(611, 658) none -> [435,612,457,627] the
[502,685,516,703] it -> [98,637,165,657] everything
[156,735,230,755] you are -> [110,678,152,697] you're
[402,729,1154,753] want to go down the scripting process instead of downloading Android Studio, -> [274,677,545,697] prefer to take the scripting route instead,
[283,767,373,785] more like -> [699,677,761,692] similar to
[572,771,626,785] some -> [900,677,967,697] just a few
-------------------------
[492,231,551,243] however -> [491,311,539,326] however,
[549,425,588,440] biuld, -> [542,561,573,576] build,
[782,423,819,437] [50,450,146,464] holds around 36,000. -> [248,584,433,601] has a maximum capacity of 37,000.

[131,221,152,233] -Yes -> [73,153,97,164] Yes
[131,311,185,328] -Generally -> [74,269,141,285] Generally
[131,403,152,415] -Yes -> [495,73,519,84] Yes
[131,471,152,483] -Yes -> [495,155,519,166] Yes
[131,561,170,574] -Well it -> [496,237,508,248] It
-------------------------
**WHAT THIS TASK INVOLVES:** Retype exactly the lines above, from the one with "[549,425,588,440] biuld, ->" through the one with "[131,561,170,574] -Well it", inclusive.

**EXERCISE SOLUTION:**
[549,425,588,440] biuld, -> [542,561,573,576] build,
[782,423,819,437] [50,450,146,464] holds around 36,000. -> [248,584,433,601] has a maximum capacity of 37,000.

[131,221,152,233] -Yes -> [73,153,97,164] Yes
[131,311,185,328] -Generally -> [74,269,141,285] Generally
[131,403,152,415] -Yes -> [495,73,519,84] Yes
[131,471,152,483] -Yes -> [495,155,519,166] Yes
[131,561,170,574] -Well it -> [496,237,508,248] It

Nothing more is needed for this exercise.